«Disco para degustar al volumen que marca su título»
Por Rockberto
Después del incendiario primer disco “Fuego y ceniza”, nos llega la segunda bala de los fantásticos Pölvora, con un título “Volumen 11” que ya te da una pista de lo que te vas a encontrar entre los surcos de las canciones, caña rockera hasta la extenuación.
Esta es una banda que no engaña a nadie, lo suyo es el rock sin concesiones, pero con mucha melodía, cosa que queda bien clara en la inicial “Hasta que salga el sol”, que bien podría ser la perfecta continuación a su anterior álbum.
“Decídete” suena más directa, más concisa, pero no por ello menos recomendable, una canción “in your face” que en directo suena tremenda.
La siguiente “En la guerra” comienza con unas guitarras potentes y un estribillo que es todo un espectáculo en el que “nuestro amigo” Lazy Lane deja su magnífica impronta vocal.
Con “La rueda” llega de nuevo la velocidad bajo control con otro de los estribillos que dan personalidad a esta banda.
“No hay tiempo” sigue con esa intensidad que le imprime la banda a todo lo que compone con otro estribillo para cantar a grito pelado en directo.
“Dímelo” es una rareza dentro del conglomerado del disco. No sé si me he vuelto loco, pero a mí me suena a punk más que a rock y, en concreto, la parte principal me suena a los Sex Pistols. En cualquier caso, un buen tema.

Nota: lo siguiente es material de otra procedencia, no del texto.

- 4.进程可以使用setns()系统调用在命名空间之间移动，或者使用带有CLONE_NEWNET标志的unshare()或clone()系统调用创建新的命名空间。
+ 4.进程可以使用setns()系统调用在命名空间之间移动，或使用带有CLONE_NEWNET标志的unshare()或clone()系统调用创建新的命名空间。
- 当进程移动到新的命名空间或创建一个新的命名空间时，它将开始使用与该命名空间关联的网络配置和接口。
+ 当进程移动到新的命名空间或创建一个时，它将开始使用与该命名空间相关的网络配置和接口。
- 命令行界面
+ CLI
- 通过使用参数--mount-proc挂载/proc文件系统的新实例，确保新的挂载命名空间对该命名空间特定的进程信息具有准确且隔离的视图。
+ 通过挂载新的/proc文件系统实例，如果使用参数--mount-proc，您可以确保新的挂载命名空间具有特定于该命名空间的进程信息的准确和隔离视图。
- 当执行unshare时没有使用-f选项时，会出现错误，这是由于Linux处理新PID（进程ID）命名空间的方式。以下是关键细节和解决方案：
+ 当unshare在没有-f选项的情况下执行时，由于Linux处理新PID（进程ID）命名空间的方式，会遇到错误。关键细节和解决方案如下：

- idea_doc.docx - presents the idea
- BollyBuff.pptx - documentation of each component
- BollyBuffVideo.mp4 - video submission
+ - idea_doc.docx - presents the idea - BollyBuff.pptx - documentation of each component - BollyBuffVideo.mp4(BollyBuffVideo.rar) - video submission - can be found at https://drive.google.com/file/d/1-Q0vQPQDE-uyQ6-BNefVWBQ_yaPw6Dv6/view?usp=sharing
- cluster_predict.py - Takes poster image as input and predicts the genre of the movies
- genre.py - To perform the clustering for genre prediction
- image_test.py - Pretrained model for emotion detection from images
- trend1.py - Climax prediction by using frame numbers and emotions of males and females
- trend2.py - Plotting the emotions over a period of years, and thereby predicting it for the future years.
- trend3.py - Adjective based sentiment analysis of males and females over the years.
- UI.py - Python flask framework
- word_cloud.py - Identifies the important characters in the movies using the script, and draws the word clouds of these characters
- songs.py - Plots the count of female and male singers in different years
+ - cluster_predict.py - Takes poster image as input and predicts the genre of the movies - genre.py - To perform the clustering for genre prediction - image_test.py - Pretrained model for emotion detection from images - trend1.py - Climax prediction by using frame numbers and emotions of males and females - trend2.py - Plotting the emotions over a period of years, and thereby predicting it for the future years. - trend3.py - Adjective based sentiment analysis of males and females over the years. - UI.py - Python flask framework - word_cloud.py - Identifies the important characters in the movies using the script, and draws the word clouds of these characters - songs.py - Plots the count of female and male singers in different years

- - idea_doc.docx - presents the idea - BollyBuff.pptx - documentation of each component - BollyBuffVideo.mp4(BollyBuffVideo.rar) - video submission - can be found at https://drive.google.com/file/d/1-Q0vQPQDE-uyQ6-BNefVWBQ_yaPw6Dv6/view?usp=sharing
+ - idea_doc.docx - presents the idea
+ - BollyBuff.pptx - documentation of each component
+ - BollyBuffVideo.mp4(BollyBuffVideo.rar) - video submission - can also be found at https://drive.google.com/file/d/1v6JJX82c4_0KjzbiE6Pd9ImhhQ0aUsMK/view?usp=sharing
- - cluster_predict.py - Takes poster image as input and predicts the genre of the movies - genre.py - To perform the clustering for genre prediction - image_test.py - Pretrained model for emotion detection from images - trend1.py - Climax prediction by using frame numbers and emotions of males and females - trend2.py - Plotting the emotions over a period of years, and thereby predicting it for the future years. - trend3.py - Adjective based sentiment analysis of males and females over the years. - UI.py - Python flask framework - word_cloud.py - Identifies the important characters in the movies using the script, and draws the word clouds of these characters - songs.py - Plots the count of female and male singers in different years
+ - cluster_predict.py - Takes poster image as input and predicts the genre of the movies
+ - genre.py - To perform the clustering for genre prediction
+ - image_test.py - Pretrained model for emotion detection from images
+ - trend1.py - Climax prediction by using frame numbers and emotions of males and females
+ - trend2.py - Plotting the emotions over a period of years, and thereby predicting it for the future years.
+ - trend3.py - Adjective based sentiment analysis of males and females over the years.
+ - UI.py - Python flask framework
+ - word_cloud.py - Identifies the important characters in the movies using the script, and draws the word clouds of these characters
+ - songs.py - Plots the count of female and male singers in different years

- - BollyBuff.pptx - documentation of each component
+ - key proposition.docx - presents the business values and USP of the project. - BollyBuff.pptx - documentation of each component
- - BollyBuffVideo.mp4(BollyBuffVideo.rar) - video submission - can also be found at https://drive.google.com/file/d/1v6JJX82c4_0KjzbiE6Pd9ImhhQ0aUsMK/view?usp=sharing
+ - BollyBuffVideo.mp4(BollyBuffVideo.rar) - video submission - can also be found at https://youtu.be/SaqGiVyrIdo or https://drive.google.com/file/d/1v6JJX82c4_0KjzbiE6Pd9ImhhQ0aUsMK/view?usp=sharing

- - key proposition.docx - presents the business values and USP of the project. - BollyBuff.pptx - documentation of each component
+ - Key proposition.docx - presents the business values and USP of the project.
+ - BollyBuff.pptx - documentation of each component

Ni que decir tiene que el trabajo de la banda es espectacular, tanto en la sección rítmica de José a la batería y Rubén al bajo, como del excelenta trabajo guitarrero de Isra y Alex, pletóricos en todo momento, junto a ese ciclón vocal que es Lazy Lane.
En “Sin solución” sale ese aire sleazy que tanto le gusta al vocalista (y supongo que también a todos los componentes de la banda) y que tanto recuerda a todas esas bandas que reinaron en los 80 en L.A.
Casi al final del disco, algo que mucha gente se lo perdería por falta de paciencia (uno de los defectos de la sociedad actual) llega uno de los mejores temas del disco, “Todo al rojo”, con unas líneas vocales excelentes, fantásticamente acompañadas por unas guitarras que se complementan de manera fantástica.
El disco no puede terminar mejor que con una canción cruda como “Déjame entrar”, fantástico epílogo para una segunda entrega a la altura de su predecesor.
Fantástica banda, fantástico disco y… No se os olvide ir a verles si pasan cerca de donde vivís, porque es una experiencia única… Os lo digo por experiencia propia.